Monday, December 28, 2015

Before I reveal the numbers, let me talk to myself about what I did in 4Q 2015, investments wise.

I re-initiated a long position in ARA as I felt that its stock price declined to a reasonably attractive level. 

ARA's rights issue which followed not long after was unexpected but I took up my entitlement and applied for excess rights as I looked at it as an opportunity to buy more on the cheap. I will probably buy more if the stock declines further in price.

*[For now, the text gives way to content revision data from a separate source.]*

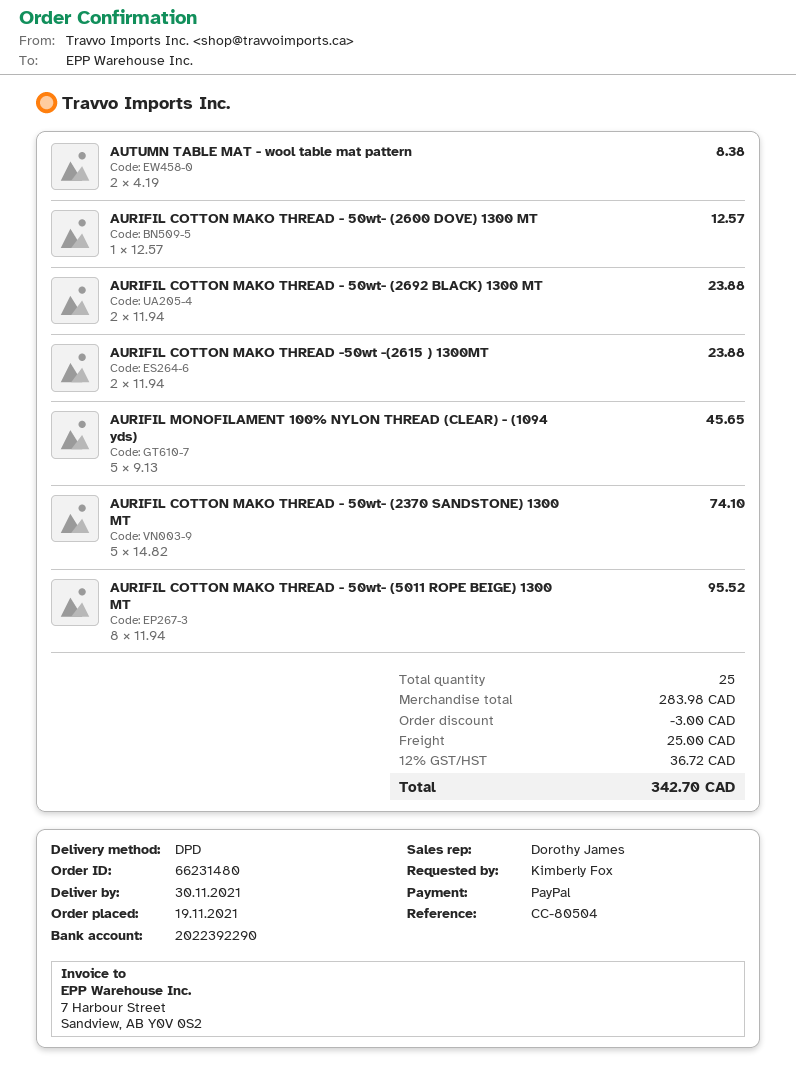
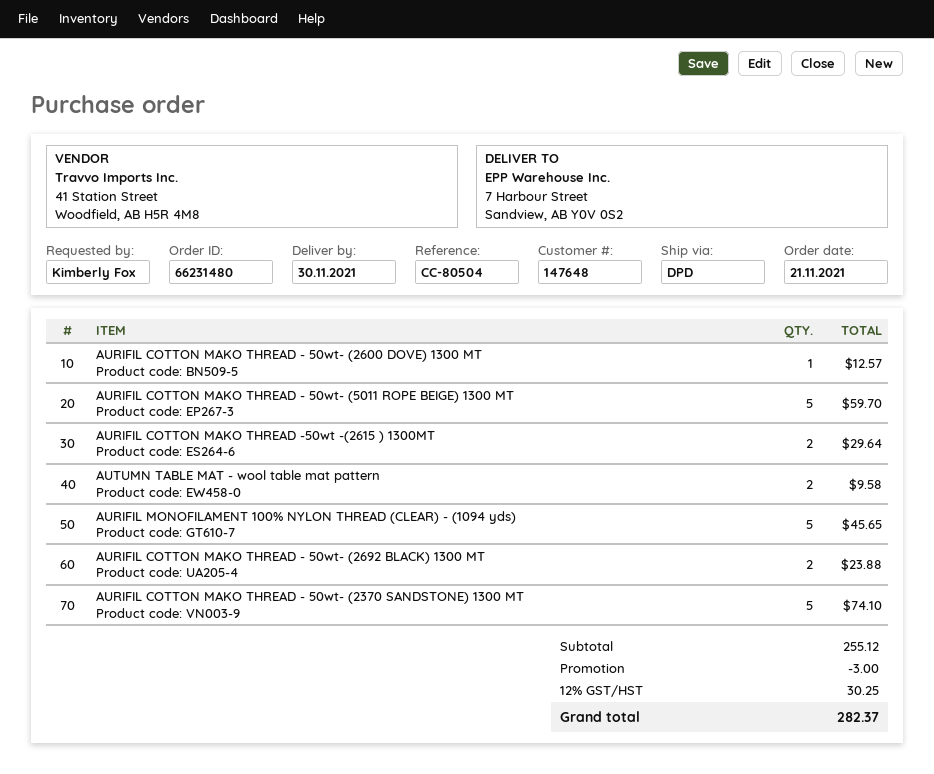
order date: 2021-11-19 -> 2021-11-21
AUTUMN TABLE MAT - wool table mat pattern: 2 for 8.38 -> 2 for 9.58
AURIFIL COTTON MAKO THREAD -50wt -(2615 ) 1300MT: 2 for 23.88 -> 2 for 29.64
AURIFIL COTTON MAKO THREAD - 50wt- (5011 ROPE BEIGE) 1300 MT: 8 for 95.52 -> 5 for 59.70
subtotal: 283.98 -> 255.12
shipping: 25.00 -> none
tax: 12% = 36.72 -> 12% = 30.25
total: 342.70 -> 282.37

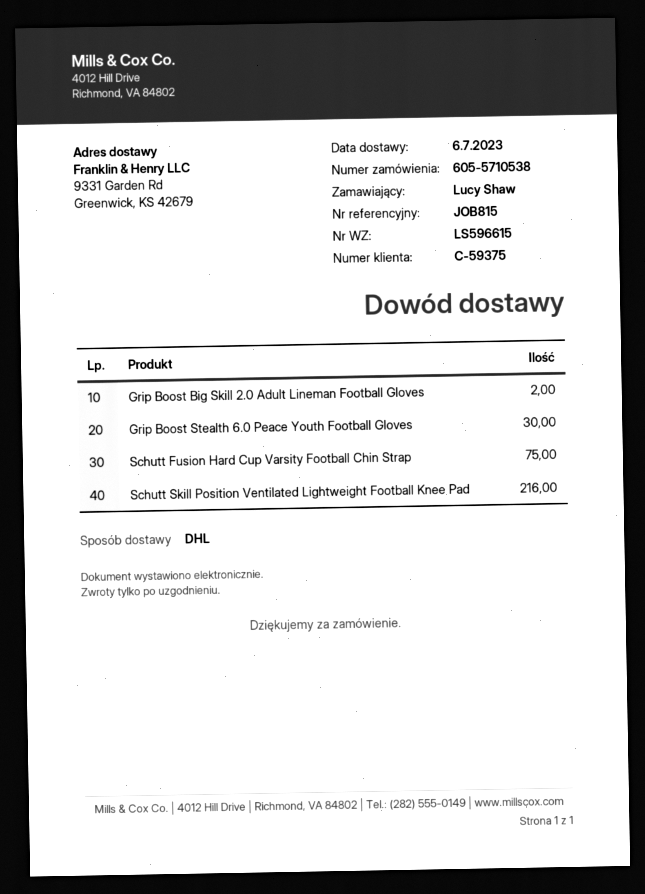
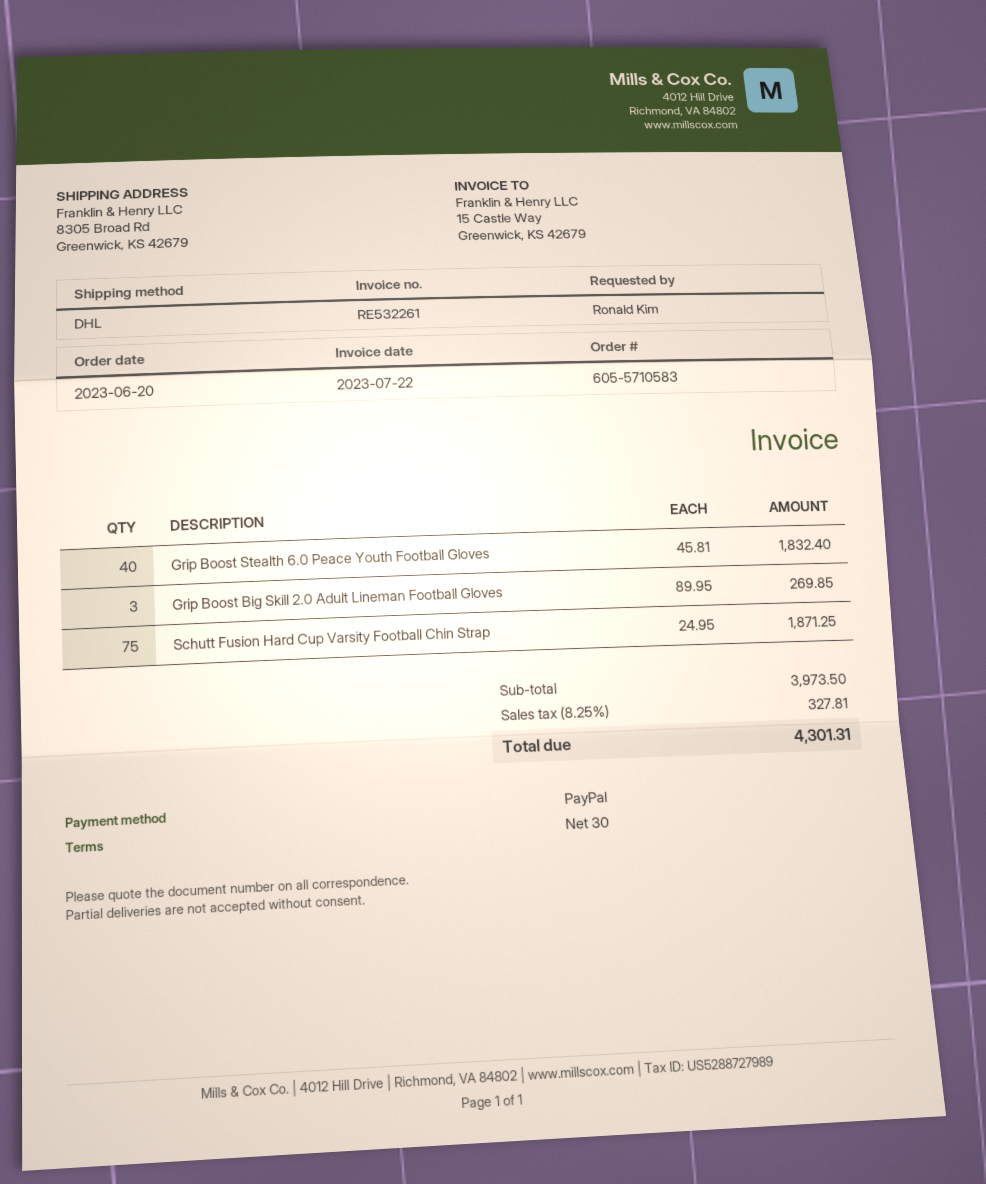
order number: 605-5710538 -> 605-5710583
ordered by: Lucy Shaw -> Ronald Kim
ship to: 9331 Garden Rd, Greenwick, KS 42679 -> 8305 Broad Rd, Greenwick, KS 42679
Grip Boost Big Skill 2.0 Adult Lineman Football Gloves: 2 -> 3
Grip Boost Stealth 6.0 Peace Youth Football Gloves: 30 -> 40
Schutt Skill Position Ventilated Lightweight Football Knee Pad: 216 -> none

Of course, those who follow my blog will also remember another rights issue and that was by Croesus Retail Trust. I too participated fully in that rights issue.

A back of the envelope calculation shows that Croesus Retail Trust is now trading at a 10% distribution yield. 

Croesus Retail Trust has rather high gearing level but if we were to take that away, Croesus Retail Trust is actually still generating more than a 5% distribution yield (i.e. non-leveraged yield) which I think is very attractive for a portfolio of mostly freehold retail properties in Japan. 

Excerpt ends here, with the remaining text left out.